MARTIN: It's really because a lot of the science happening down there requires regular transmission of its data and details back to the States. In fact, a lot of the Weather Service apparently gets their data from Antarctica. So there is in fact Wi-Fi, even though there's almost no other imaginable creature comfort.

RATH: Some of the poems in this collection are inspired by specific people you met down there. I'd like if you could read from a poem called "What Breaks First."

MARTIN: Sure.

RATH: And let me precede this by saying that this was a poem inspired by a submarine pilot?

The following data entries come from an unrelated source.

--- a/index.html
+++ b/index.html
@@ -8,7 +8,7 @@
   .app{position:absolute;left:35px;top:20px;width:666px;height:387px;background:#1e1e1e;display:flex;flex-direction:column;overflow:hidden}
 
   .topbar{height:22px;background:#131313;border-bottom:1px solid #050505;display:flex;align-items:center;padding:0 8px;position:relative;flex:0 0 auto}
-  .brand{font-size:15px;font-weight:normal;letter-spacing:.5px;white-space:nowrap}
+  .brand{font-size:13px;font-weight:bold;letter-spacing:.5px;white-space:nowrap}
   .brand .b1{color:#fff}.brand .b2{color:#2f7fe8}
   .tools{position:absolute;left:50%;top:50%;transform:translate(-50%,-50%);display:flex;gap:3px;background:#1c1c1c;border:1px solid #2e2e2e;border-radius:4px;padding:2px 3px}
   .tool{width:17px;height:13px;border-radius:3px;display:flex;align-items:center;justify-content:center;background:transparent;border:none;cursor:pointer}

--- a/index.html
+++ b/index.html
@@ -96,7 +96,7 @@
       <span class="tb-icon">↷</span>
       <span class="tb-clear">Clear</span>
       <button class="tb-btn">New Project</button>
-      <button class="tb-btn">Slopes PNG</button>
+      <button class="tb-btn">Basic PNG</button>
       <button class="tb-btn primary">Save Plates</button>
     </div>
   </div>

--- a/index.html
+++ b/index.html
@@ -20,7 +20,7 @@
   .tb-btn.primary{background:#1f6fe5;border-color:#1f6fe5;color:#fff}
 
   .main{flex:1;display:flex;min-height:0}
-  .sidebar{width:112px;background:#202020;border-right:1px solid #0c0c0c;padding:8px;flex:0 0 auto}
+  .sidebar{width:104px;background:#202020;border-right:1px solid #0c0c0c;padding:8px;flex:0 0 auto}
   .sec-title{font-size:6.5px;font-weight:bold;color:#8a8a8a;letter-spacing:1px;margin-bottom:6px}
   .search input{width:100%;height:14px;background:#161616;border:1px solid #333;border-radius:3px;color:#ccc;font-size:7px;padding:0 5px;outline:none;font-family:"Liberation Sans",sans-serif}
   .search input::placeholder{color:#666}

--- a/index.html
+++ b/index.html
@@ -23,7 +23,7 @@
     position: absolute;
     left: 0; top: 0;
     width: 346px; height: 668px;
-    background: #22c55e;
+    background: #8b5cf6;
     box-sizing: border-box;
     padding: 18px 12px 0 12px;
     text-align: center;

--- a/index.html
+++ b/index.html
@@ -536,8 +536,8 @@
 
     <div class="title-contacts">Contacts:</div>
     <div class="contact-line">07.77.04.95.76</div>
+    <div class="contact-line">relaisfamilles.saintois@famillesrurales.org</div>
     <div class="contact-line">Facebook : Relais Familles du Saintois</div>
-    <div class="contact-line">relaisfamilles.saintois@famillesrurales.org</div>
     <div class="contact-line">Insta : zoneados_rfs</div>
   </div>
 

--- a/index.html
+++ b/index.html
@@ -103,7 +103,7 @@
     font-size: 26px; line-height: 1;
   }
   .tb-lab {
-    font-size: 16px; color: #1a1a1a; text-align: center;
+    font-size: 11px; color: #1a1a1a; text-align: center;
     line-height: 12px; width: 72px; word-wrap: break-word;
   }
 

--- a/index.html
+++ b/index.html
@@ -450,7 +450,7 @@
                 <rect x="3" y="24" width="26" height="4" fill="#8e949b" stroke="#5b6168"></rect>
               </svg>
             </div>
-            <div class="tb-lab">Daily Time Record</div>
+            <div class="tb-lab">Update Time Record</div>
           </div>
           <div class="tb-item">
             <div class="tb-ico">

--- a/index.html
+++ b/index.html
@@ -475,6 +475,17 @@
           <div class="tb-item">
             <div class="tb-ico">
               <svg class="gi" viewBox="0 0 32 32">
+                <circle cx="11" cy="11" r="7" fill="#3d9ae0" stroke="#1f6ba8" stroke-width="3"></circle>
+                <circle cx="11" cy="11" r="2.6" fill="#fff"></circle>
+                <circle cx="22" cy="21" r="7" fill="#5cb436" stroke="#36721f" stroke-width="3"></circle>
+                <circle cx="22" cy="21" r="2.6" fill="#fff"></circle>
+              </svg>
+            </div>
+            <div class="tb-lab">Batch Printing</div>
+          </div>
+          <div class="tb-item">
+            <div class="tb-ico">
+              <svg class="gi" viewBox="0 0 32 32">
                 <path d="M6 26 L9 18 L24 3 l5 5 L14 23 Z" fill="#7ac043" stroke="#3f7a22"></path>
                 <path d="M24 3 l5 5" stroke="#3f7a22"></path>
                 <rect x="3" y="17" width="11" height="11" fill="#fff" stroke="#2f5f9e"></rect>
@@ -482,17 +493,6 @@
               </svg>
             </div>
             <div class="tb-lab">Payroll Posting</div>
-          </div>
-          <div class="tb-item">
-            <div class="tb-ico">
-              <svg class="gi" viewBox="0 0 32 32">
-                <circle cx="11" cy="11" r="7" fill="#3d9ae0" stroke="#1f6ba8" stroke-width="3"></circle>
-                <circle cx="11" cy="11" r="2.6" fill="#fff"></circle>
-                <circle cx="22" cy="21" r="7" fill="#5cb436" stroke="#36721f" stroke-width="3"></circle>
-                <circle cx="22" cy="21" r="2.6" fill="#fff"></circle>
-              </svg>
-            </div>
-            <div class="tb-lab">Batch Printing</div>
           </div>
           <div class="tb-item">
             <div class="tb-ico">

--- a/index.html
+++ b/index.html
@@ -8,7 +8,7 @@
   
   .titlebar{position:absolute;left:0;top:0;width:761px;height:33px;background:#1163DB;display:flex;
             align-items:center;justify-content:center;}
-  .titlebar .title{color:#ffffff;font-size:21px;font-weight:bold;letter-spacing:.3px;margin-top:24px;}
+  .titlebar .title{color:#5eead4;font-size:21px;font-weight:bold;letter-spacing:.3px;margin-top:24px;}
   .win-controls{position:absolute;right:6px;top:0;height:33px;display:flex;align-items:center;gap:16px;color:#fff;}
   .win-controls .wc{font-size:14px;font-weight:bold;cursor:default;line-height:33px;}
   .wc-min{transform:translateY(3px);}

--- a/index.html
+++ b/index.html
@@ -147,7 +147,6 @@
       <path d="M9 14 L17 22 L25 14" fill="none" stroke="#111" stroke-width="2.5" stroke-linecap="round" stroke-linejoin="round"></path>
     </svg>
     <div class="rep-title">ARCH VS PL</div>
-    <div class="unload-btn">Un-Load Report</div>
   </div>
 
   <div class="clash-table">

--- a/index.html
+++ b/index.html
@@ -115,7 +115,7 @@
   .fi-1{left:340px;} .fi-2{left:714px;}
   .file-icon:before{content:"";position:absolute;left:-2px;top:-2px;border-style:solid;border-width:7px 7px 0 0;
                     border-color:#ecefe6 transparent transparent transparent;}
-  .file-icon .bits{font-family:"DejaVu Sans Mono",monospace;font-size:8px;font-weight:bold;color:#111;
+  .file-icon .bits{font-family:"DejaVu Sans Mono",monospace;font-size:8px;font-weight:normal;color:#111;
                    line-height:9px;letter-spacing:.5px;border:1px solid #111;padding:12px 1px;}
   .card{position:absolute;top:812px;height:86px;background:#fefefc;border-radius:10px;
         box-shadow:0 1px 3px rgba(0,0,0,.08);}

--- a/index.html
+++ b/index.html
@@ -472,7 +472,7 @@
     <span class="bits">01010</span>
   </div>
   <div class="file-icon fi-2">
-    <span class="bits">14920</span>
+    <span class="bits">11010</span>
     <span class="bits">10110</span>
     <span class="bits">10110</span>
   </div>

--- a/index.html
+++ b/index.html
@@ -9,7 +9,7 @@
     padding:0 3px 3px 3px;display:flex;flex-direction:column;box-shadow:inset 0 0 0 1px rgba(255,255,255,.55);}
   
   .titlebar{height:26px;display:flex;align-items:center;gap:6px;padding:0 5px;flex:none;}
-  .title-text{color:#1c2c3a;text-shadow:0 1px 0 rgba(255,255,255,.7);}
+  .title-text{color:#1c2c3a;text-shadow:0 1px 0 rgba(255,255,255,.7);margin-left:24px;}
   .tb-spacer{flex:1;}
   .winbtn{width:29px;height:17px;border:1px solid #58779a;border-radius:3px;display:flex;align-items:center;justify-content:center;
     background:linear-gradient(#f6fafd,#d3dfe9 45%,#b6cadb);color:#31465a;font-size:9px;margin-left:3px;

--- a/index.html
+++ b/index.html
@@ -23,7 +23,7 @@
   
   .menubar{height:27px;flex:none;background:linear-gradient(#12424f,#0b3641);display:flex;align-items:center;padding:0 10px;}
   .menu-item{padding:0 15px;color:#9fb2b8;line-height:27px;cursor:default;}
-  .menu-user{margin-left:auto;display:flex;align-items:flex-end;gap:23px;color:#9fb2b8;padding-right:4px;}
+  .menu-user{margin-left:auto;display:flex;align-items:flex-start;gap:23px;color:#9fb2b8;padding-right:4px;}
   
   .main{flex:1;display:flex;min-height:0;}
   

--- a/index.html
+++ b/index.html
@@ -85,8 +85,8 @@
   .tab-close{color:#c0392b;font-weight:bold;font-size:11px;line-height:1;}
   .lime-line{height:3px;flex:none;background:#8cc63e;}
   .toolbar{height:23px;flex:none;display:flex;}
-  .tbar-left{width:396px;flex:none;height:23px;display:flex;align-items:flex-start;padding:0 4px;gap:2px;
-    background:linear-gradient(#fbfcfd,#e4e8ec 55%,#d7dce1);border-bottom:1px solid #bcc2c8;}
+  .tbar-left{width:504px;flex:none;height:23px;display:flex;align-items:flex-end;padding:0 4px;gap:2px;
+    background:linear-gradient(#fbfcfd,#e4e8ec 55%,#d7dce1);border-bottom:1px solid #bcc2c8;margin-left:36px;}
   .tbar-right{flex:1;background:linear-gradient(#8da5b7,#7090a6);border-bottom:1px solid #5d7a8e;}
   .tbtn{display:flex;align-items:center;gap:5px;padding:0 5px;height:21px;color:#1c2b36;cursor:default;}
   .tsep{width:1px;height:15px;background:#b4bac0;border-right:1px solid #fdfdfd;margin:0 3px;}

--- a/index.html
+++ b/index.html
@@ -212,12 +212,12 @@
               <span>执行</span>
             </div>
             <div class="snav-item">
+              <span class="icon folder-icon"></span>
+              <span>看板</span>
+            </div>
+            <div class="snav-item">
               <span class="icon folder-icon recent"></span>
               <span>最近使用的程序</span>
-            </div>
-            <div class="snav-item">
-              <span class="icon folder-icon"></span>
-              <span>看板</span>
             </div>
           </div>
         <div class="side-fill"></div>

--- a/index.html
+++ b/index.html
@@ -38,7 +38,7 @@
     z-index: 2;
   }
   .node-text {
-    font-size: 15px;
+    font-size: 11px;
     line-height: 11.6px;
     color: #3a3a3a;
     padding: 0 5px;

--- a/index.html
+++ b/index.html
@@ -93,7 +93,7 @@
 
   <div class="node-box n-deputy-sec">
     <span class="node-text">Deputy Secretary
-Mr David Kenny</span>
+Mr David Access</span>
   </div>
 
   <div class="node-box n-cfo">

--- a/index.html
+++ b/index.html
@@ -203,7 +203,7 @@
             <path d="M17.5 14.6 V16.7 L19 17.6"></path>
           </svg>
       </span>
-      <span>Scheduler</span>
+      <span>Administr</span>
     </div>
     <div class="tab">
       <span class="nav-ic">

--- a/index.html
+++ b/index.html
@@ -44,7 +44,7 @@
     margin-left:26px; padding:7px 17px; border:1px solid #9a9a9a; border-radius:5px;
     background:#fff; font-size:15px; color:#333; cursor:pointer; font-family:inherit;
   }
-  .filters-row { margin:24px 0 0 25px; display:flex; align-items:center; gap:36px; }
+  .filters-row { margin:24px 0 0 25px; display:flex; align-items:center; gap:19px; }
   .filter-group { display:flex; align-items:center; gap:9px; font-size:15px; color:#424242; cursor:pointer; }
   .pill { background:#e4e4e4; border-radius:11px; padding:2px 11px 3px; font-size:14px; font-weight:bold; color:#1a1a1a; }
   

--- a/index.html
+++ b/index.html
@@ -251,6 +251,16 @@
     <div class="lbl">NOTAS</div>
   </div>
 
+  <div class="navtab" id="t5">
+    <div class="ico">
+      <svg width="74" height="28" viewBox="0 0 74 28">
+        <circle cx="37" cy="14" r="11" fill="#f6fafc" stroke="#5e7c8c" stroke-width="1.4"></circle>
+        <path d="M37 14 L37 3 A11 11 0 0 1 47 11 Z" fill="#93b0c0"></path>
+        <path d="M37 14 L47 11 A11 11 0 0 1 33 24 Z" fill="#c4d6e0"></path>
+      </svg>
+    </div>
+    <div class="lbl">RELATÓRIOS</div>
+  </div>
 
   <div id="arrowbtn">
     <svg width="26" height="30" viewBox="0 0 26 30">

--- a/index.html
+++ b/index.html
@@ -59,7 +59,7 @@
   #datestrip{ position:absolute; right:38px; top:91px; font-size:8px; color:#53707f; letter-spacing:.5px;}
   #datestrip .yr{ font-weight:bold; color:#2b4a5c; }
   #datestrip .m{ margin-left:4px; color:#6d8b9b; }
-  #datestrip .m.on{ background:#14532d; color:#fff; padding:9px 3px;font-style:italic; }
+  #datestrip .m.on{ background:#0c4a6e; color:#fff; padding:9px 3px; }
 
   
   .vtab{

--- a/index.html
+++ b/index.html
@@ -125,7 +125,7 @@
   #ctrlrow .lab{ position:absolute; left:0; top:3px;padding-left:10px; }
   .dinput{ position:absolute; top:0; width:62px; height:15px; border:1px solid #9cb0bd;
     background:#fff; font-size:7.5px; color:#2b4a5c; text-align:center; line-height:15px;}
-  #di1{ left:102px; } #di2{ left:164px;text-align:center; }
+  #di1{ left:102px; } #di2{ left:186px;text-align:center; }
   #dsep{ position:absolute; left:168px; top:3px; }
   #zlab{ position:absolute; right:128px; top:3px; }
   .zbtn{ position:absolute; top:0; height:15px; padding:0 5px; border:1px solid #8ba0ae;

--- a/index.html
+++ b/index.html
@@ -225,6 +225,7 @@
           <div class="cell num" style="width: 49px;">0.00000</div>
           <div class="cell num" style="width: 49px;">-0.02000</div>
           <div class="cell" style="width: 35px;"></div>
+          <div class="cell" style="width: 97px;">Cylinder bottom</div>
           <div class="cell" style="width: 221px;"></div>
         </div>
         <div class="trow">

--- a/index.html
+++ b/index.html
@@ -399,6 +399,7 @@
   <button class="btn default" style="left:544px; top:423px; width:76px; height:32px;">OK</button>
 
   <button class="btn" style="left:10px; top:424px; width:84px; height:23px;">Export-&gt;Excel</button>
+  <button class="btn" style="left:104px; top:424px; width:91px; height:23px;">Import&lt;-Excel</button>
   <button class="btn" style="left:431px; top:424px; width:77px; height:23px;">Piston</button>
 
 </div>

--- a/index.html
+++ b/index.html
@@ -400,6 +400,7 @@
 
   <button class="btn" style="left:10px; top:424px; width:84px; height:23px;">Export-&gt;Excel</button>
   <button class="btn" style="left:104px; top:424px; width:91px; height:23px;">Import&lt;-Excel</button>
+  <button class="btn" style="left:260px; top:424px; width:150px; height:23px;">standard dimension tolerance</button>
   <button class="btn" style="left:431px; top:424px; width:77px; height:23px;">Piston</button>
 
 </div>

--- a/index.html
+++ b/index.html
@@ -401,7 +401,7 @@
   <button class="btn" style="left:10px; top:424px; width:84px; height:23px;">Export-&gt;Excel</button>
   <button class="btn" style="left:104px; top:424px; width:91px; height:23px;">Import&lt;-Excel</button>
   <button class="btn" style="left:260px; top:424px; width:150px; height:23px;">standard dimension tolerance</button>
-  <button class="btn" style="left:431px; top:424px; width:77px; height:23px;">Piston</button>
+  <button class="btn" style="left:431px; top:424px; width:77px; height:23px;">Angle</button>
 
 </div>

MARTIN: Yes. Yeah, he drove submarines for the U.S. Navy for many years. (Reading) What breaks first? As the iceberg shears off the submarine periscope, the noise is less groan, more wild animal shriek. Trust me, said the captain, piloting toward gunfire to see what the Russians are up to these days. The sea ice resembles a cracked white lung steadily swelling then sinking as high tide fades away. Already birds and barnacles and butterflies are shifting their habitats pole-ward. The eelgrass and jellyfish will be fine, but the basements of coastal cities will begin to flood an inch at a time.

RATH: In something that comes across very much in the poems is there's a lot of reflection on time. Not only are you in a place where things literally move glacially, but you were there when the sun never went down.

MARTIN: Yeah. I so appreciate your noticing that. And it was something I didn't expect going to Antarctica. I expected the vastness of space and of landscape and how enormous - and in fact it's even more enormous than you can possibly fathom or can ever be captured in a photo or video. I did not expect how up close I would be with the enormity of time.

But being where scientists are pulling 800,000-year-old ice up out of a glacier and you can chip it off and drink it in your whiskey, where there's fossils from 300 million years ago when Antarctica was still in the northern hemisphere and there were forests and jungles. Or there's a place where the neutrinos traveling from 10 million light years away, from other galaxies, are falling into this ice cube trap they created, and exploding in blue light. And to be up close, and see and taste and touch, like, vast ancient history or faraway places was to be confronted with a sense of time that I have never felt or had that kind of scale. It was so humbling.

RATH: And on a personal level, right, I guess even more like a, you know, biological level of your body rhythms, your circadian rhythms, how - did that kind of mess with you, your perception of time?

MARTIN: Yeah, the 24 hours of sunlight is, I think, actually just as upsetting in a different way than 24 hours of darkness. It's sort of that feeling that you sometimes have if you're really nervous or drunk too much coffee, and you're both exhausted, yet unable to sort of shut down.

RATH: You've written these poems about a place that most people will never have the opportunity to visit. What is a thing about Antarctica that you most want people to take away?

MARTIN: I think what Antarctica gave me is also what poetry gives me, and it's space and time not to be so busy, anxious, solipsistic, self-consumed, that we don't see how tiny and infinitesimal our own life is, and yet how tied it is to everything that came before, everything that will come and everything that's around us.

RATH: Jynne Dilling Martin's collection of poems about Antarctica is "We Mammals In Hospitable Times." Jynne, thanks very much. This was a pleasure.